LONDON (Reuters) - Revenue at the world’s 12 largest investment banks rose in the first six months of 2017 thanks to a stronger performance in the underwriting of debt and equity issues compared with a year ago, a survey showed on Thursday.
Overall revenues were up 4 percent at $82 billion (62.90 billion pounds) in the first half of 2017 but were still almost 13 percent down from the same period five years ago, according to data from industry analytics firm Coalition.
An improving global economy, robust corporate profitability, an ample supply of money by central banks, even as U.S. interest rates are rising, and some fading political risk from elections have all contributed to pushing market volatility to its lowest level for years across fixed income, currency and commodity markets around the world.

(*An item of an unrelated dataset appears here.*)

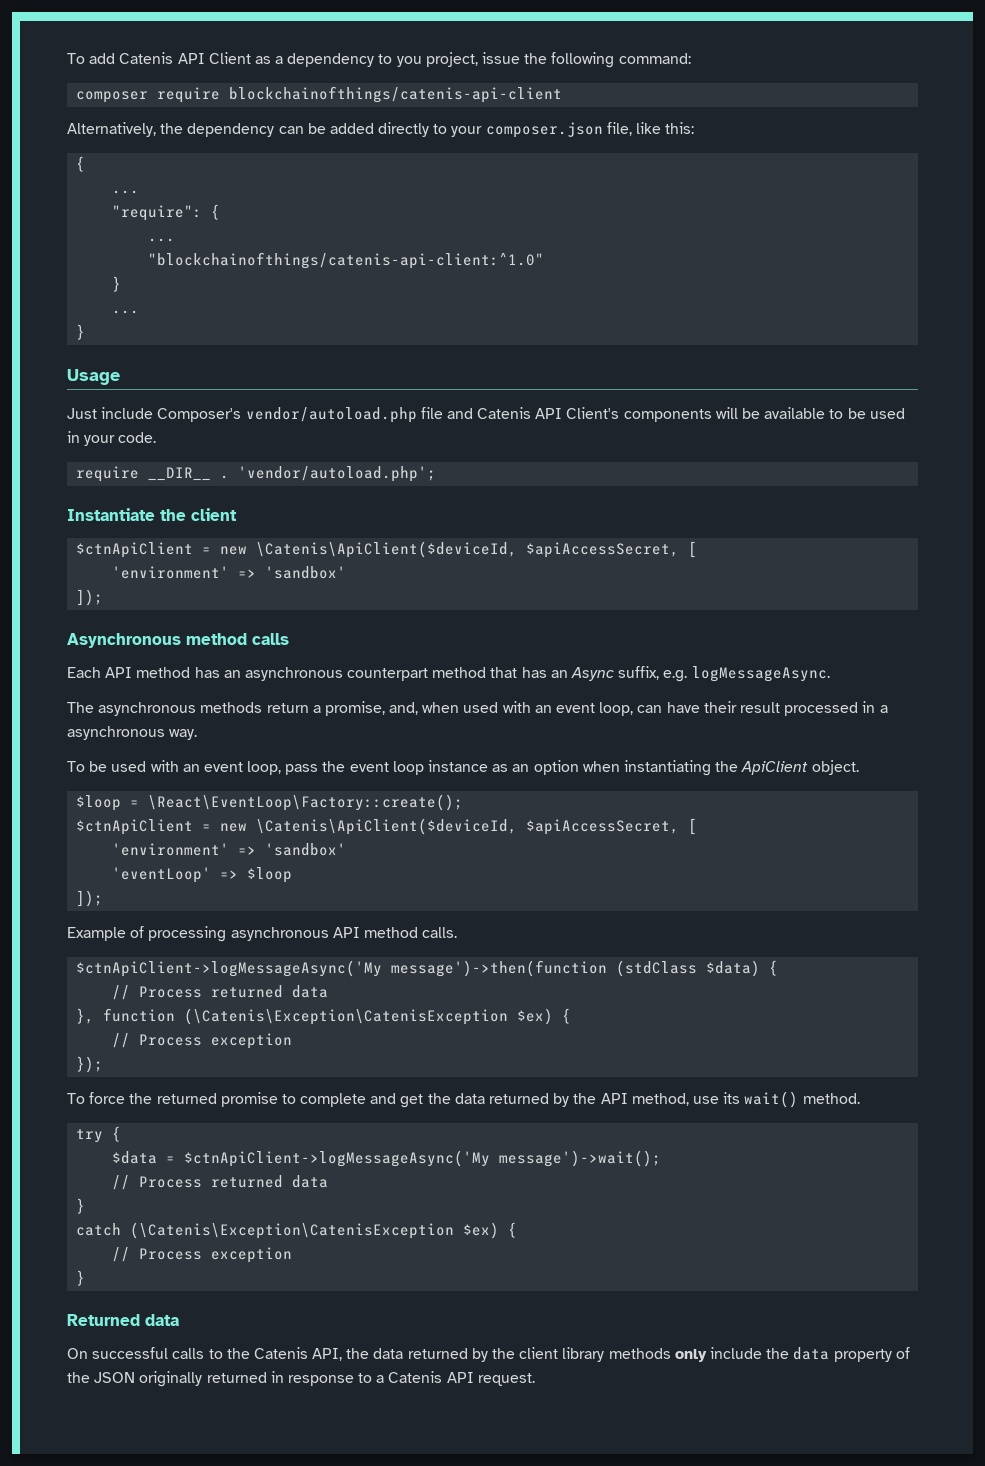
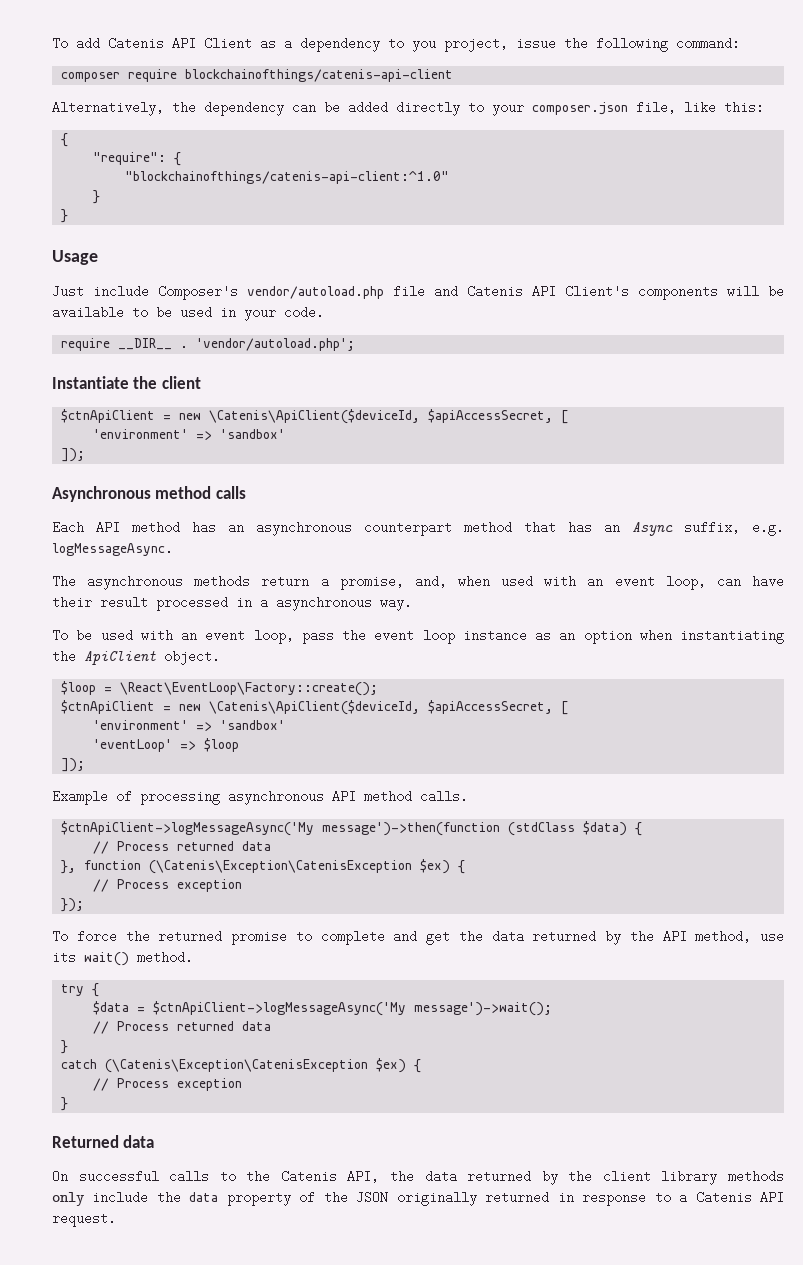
[112,190,140,194] // ... -> (69, 140) none
[148,238,176,242] // ... -> (182, 159) none
[112,310,140,314] // ... -> (101, 197) none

This makes it easier to issue equity and debt, but harder to profit off trading.
“A very low level of macro volatility has supported equity issuance but put pressure on certain fixed income products, while record low interest rates have helped drive the debt business,” said George Kuznetsov, Head of Research and Analytics at Coalition.
Trading in fixed income, currencies and commodities (FICC) divisions, the largest share of total revenue, was stable compared with the first half of 2016.
“The expectations earlier in the year of a recovery in FICC have not materialised,” Kuznetsov added.
Meanwhile equities revenue fell 3 percent to $22.6 billion due to tougher competition, the report said.
Coalition tracks Bank of America Merrill Lynch (BAC.N), Barclays (BARC.L), BNP Paribas (BNPP.PA), Citigroup (C.N), Credit Suisse , Deutsche Bank, Goldman Sachs (GS.N), HSBC (HSBA.L), JPMorgan (JPM.N), Morgan Stanley (MS.N), Societe Generale (SOGN.PA) and UBS (UBSG.S).